“there is no persistently objective view […]‘Raw Data, is an oxymoron’.

I’m reading “Raw Data” is an Oxymoron by Lisa Gitelman at the moment, it’s an interesting book, which attempts to situate some of the hullaballoo around big data in a more critical frame and features contributions by Geoffrey C. Bowker, Kevin R. Brine, Ellen Gruber Garvey, Lisa Gitelman, Steven J. Jackson, Virginia Jackson, Markus Krajewski, Mary Poovey, Rita Raley, David Ribes, Daniel Rosenberg, Matthew Stanley, and Travis D. Williams.

The broad methodological thrust of the book, applies approaches originating in science studies (e.g. critical appraisals of the practices of science) toward an expanded understanding of the boundaries of knowledge production as a socio-cultural activity. Many of the chapters touch on issues of data objectivity, or what I call the ‘problem of representation’ in big data.

In the opening chapter Daniel Rosenberg excavates the etymology of ‘data’ as a theological term from the 17th Century referring to incontrovertible scriptural truths. Around the same time scientists began to use data as a term to refer to empirical evidences gathered to test scientific hypothesis. We’ve inherited this double understanding of the term, namely i) data as rhetorical and transcendental form ii) as object generated through observational processes. While in the former human agency is entirely absent (data is ‘God-given’) in the latter human subjectivity is ideally removed as a contaminating agent in the generation of truths.

It’s interesting to note that ‘transcendence’ (of the human, of subjectivity) is key to both understandings and underpin a common contemporary ‘belief’ in data’s neutrality or objectivity.

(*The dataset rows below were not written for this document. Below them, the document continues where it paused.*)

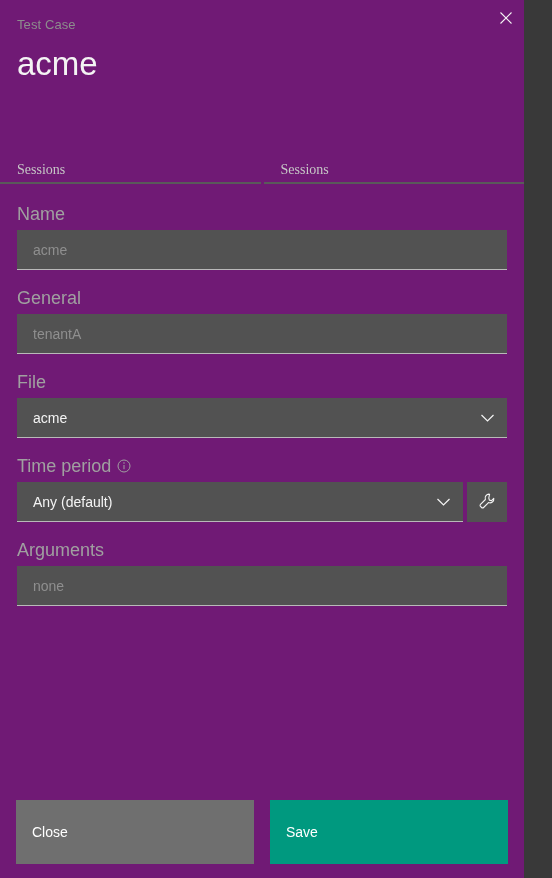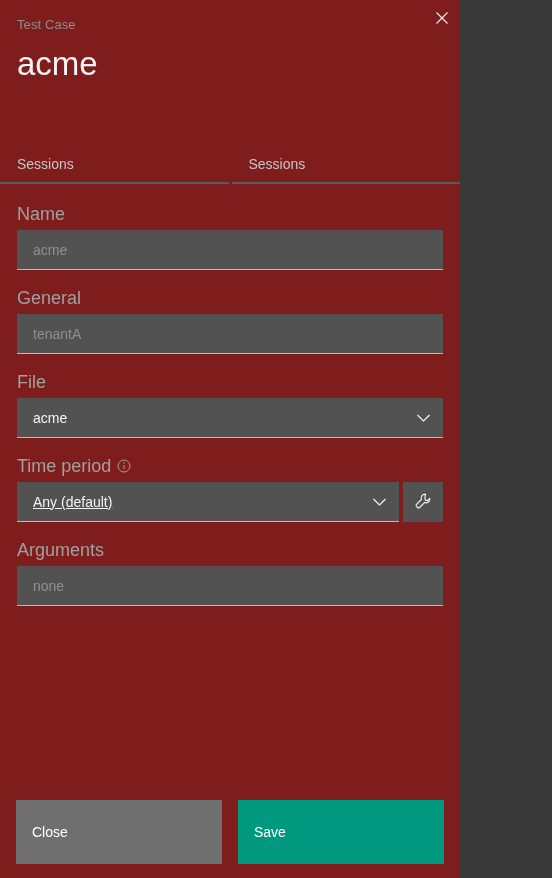"Test Case" .modal { background: #7f1d1d -> #701a75; width: 460px -> 524px }
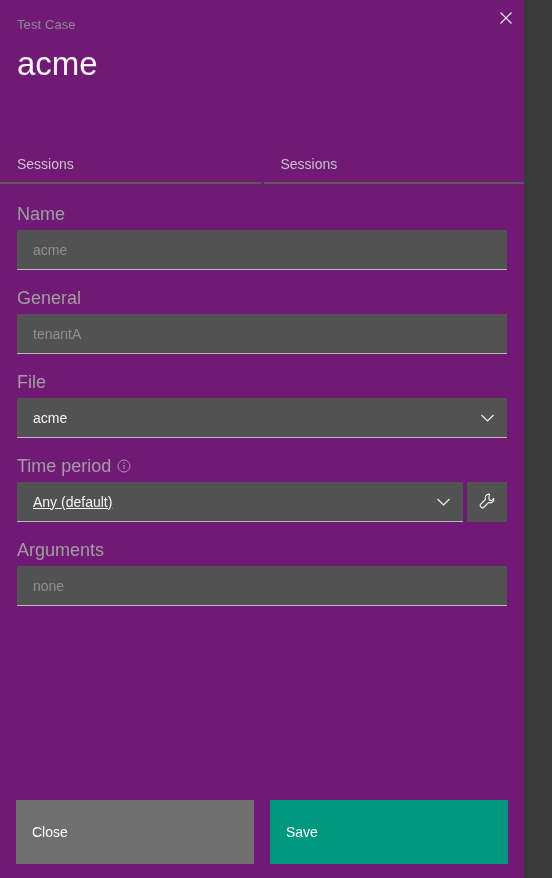"Sessions" .tab { align-items: center -> flex-end; font-family: Liberation Sans, sans-serif -> Liberation Serif, serif }
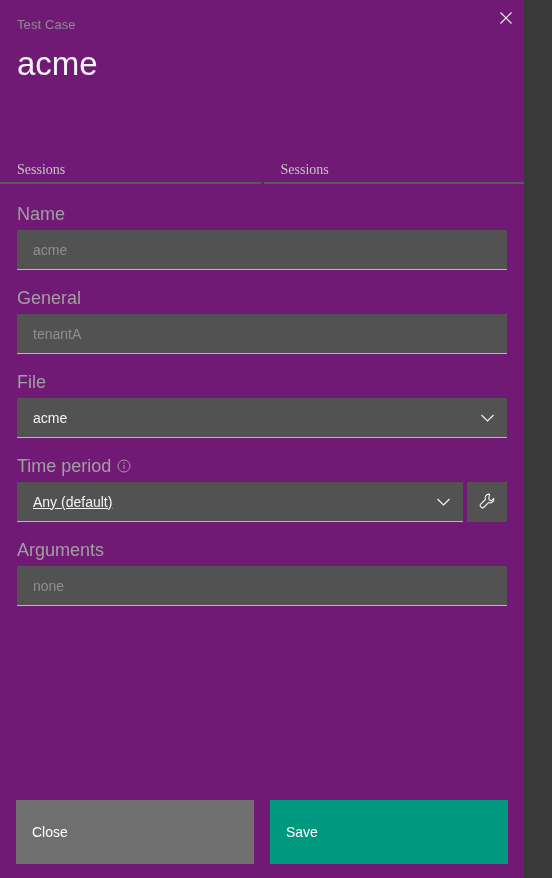"Any (default)" .row .select-wrap { text-decoration: underline -> none }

Data, as Lisa Gitelman and Virginia Jackson remind us in the introduction, need to be interpreted against the complexity of a seamless world – which entails the use of the imagination.

“every discipline and disciplinary institution has its own norms and standards for the imagination of data’

To go further we can argue that an imaginative relation to data is not merely confined to acts of interpretation where ontological biases are bought to bare, but is present throughout the entire chain of data gathering, structuring (syntactical), and presentation (semantic). This point is picked up on by Brine and Povey later on in the book in their work on economic modelling. In order to be usable, data has to be cleaned and made compatible with the various databases and algorithmic processes within which it will be stored and linked. By the time it reaches the public domain it already exists at many levels of removal from an original referent.

Data then always exceeds its technical base and has a complex relationship towards the claims of objectivity, commonly attributed to it. Or paraphrase Deleuze, data is always social first. However, and it’s a big however, data practices in the broad do adhere to phenomena ‘in the world’ demonstrably establishing objective relations to it, in ways for example that save lives and enable us to understand climate change.

In this sense data can have a claim on ‘truth’ but to paraphrase the Facebook relationship status option ‘it’s complicated’ and human subjectivity is always implicated. The issue here is not a problematizing of objectivity in data but a more complex set of issues around how data (or the idea of objectivity itself) is situated as a historically specific set of social and technical activities and precisely how an artistic practice might inhabit these. Data has emerged from a very specific set of epistemic conditions, what happens when artists engage with these and how does this affect art practice?

Drawing on seminal work in science studies by Daston and Galison,
Gitleman and Jackson correlate the rhetorics of ‘mechanical objectivity’ associated with data with the early history of photography. From the earliest, the virtuous function of the photographic image as a impartial indexing of the world (Fox Talbot’s “Pencil of Nature” or Andre Bazin’s argument that photography removed “the sin” of subjectivity) were problematized by dissenting discourses and practices that stressed photography’s ability to also establish subjective relations. For Gitleman and Jackson the ability of photography to gather-up complex arrangements of subjectivity, materiality and mechanical objectivity describes not an either/or situation but a hybrid in which:

“mechanical objectivity is an “epistemic virtue” among other competing virtues”. The presumptive objectivity of the photographic image, like the presumptive rawness of data, seems necessary somehow-resilient in common parlance, utile in commonsense”

It’s a useful analogy but we also need to emphasise that the epistemologies of data are very different from those of photography, even if the advent of digital photography has blurred the distinction.

But to summarise, data is always social first, subject to all manner of subjective framing. In such terms it cannot be considered ‘persistently’ objective in its relations but there is I would argue a form of indexicality at play, a stickiness of data to that which it measures.